Im Rahmen ihrer Verbreitung über das Stadtgebiet Londons hinaus, entstanden regionale Variationen der Modkultur. Am bekanntesten ist wohl der Northern Soul. Er hatte seine Wurzeln in der Modszene der 1960er Jahre und konzentrierte sich im Norden Englands, und besonders in Clubs wie dem Wigan Casino, dem Twisted Wheel in Manchester und dem Torch in Stoke-on-Trent. Northern Soul ist viel weniger Mainstream als normale
Soul Musik und es geht hauptsächlich ums Tanzen. Er führte zu Disco und später auch Breakdance.

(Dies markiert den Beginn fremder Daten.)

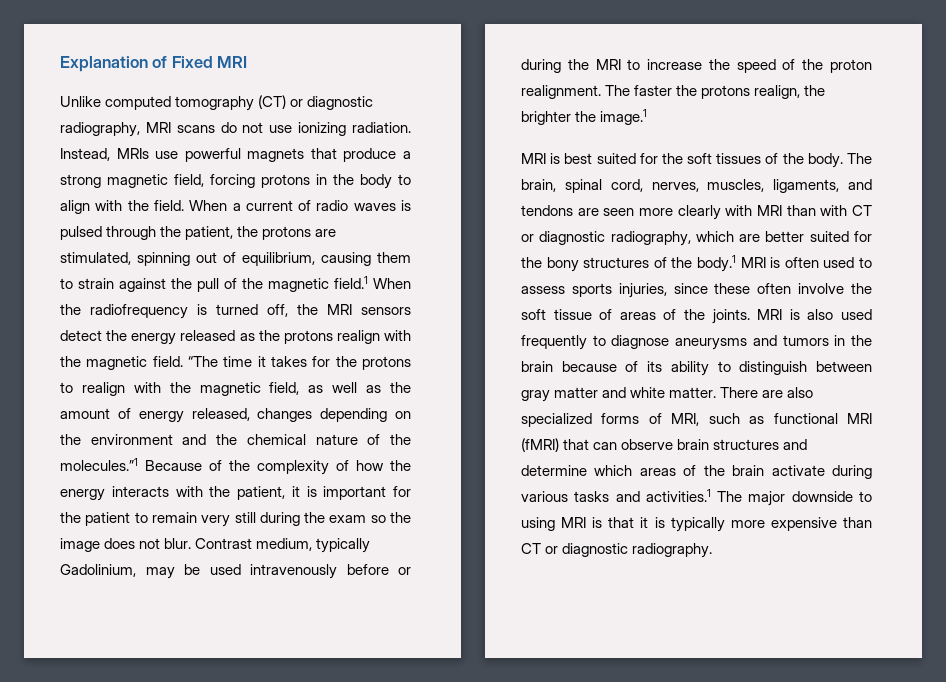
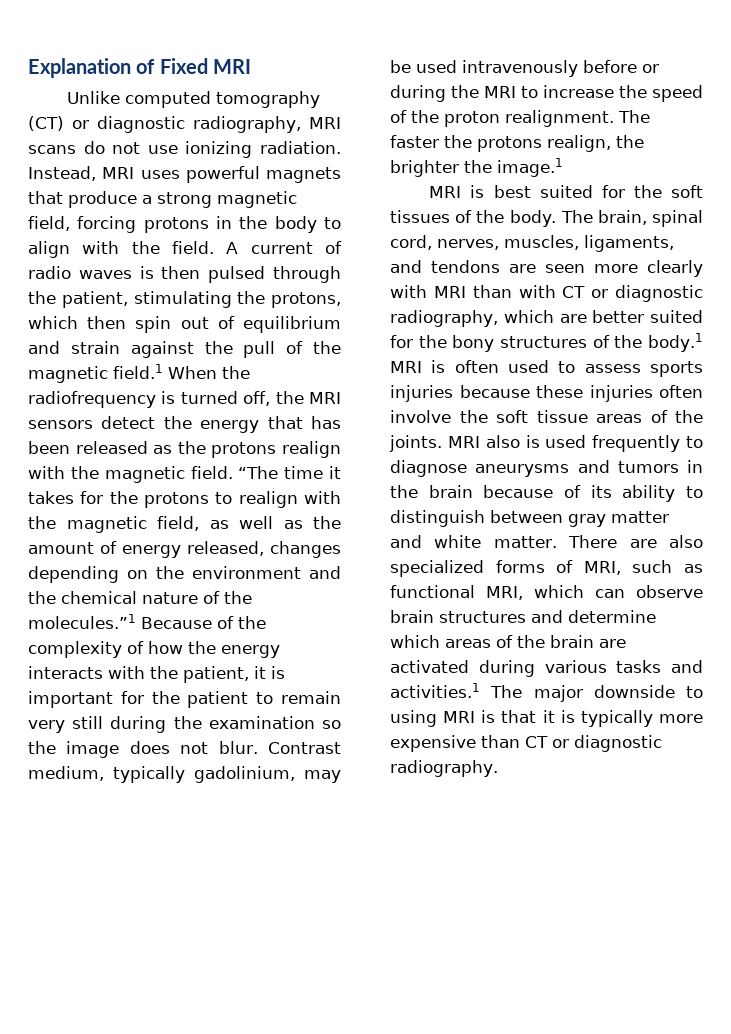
- Instead, MRIs use powerful magnets that produce a strong magnetic field, forcing protons in the body to align with the field.
+ Instead, MRI uses powerful magnets that produce a strong magnetic field, forcing protons in the body to align with the field.
- When a current of radio waves is pulsed through the patient, the protons are stimulated, spinning out of equilibrium, causing them to strain against the pull of the magnetic field.1 When the radiofrequency is turned off, the MRI sensors detect the energy released as the protons realign with the magnetic field.
+ A current of radio waves is then pulsed through the patient, stimulating the protons, which then spin out of equilibrium and strain against the pull of the magnetic field.1 When the radiofrequency is turned off, the MRI sensors detect the energy that has been released as the protons realign with the magnetic field.
- “The time it takes for the protons to realign with the magnetic field, as well as the amount of energy released, changes depending on the environment and the chemical nature of the molecules.”1 Because of the complexity of how the energy interacts with the patient, it is important for the patient to remain very still during the exam so the image does not blur.
+ “The time it takes for the protons to realign with the magnetic field, as well as the amount of energy released, changes depending on the environment and the chemical nature of the molecules.”1 Because of the complexity of how the energy interacts with the patient, it is important for the patient to remain very still during the examination so the image does not blur.
- Contrast medium, typically Gadolinium, may be used intravenously before or during the MRI to increase the speed of the proton realignment.
+ Contrast medium, typically gadolinium, may be used intravenously before or during the MRI to increase the speed of the proton realignment.
- The brain, spinal cord, nerves, muscles, ligaments, and tendons are seen more clearly with MRI than with CT or diagnostic radiography, which are better suited for the bony structures of the body.1 MRI is often used to assess sports injuries, since these often involve the soft tissue of areas of the joints.
+ The brain, spinal cord, nerves, muscles, ligaments, and tendons are seen more clearly with MRI than with CT or diagnostic radiography, which are better suited for the bony structures of the body.1 MRI is often used to assess sports injuries because these injuries often involve the soft tissue areas of the joints.
- MRI is also used frequently to diagnose aneurysms and tumors in the brain because of its ability to distinguish between gray matter and white matter.
+ MRI also is used frequently to diagnose aneurysms and tumors in the brain because of its ability to distinguish between gray matter and white matter.
- There are also specialized forms of MRI, such as functional MRI (fMRI) that can observe brain structures and determine which areas of the brain activate during various tasks and activities.1 The major downside to using MRI is that it is typically more expensive than CT or diagnostic radiography.
+ There are also specialized forms of MRI, such as functional MRI, which can observe brain structures and determine which areas of the brain are activated during various tasks and activities.1 The major downside to using MRI is that it is typically more expensive than CT or diagnostic radiography.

Anwesende im Wigan Casino konnte jeden Abend Spins, Flips, Karate Kicks und Backdrops sehen, die allesamt von amerikanischen Soulacts inspiriert waren, die zu der Zeit in Großbritannien auf Tour waren.
The Jam waren eine Punkband, aber in ihren Marvin Gaye-Gedächtnisanzügen und musikalischen Einflüssen wie The Who und Small Faces waren sie der Inbegriff einer Mod-Revivalband. 1977 wurden sie von Polydor unter Vertrag genommen und die Songs auf ihrem ersten Album, das im Mai desselben Jahres erschien, darunter z. B. ‘Non Stop Dancing’ und ein Cover von dem zehn Jahre zuvor schon von The Who aufgenommenen ‘The Batman Theme’, erinnerten sehr an die Modkultur. Die B-Seite der zweiten Single war ein von Bassist Bruce Foxton geschriebener Song mit dem vielsagenden Titel ‘Carnaby Street’. Nach der Auflösung von The Jam gründete Paul Weller 1983 zusammen mit Mick Talbot die Band The Style Council. Talbots frühere Band hieß The Merton Parkas: Ein Parka gehörte zur Standardgarderobe jedes Mods, wenn er auf seiner Lambretta TV 175 oder Li125 unterwegs war. Komplettiert wurde das Outfit durch eine Sonnenbrille – bei jedem Wetter – Bügelfaltenhose, Ben Sherman Hemd, kein Helm, und einen Fuchsschwanz, den es bei Esso kostenlos zur Tankfüllung gab und der an der knapp 2 Meter langen Antenne am hinteren Ende des Scooters befestigt wurde.
Mehr brauchte man nicht, um zur ‘In Crowd’ dazu zu gehören. ‘The In Crowd’ war auch der Titel des Dobie Gray Songs, einer weiteren Mod-Hymne. Einen eindrucksvollen Beleg, dass der Song nicht unterzukriegen ist, liefert Gregory Porters Album Liquid Spirit (2013 auf Blue Note), auf dem sich eine Coverversion von ‘The In Crowd’ findet, deren Sound unweigerlich Bilder von Marvin Gaye vor dem inneren Auge hervorruft.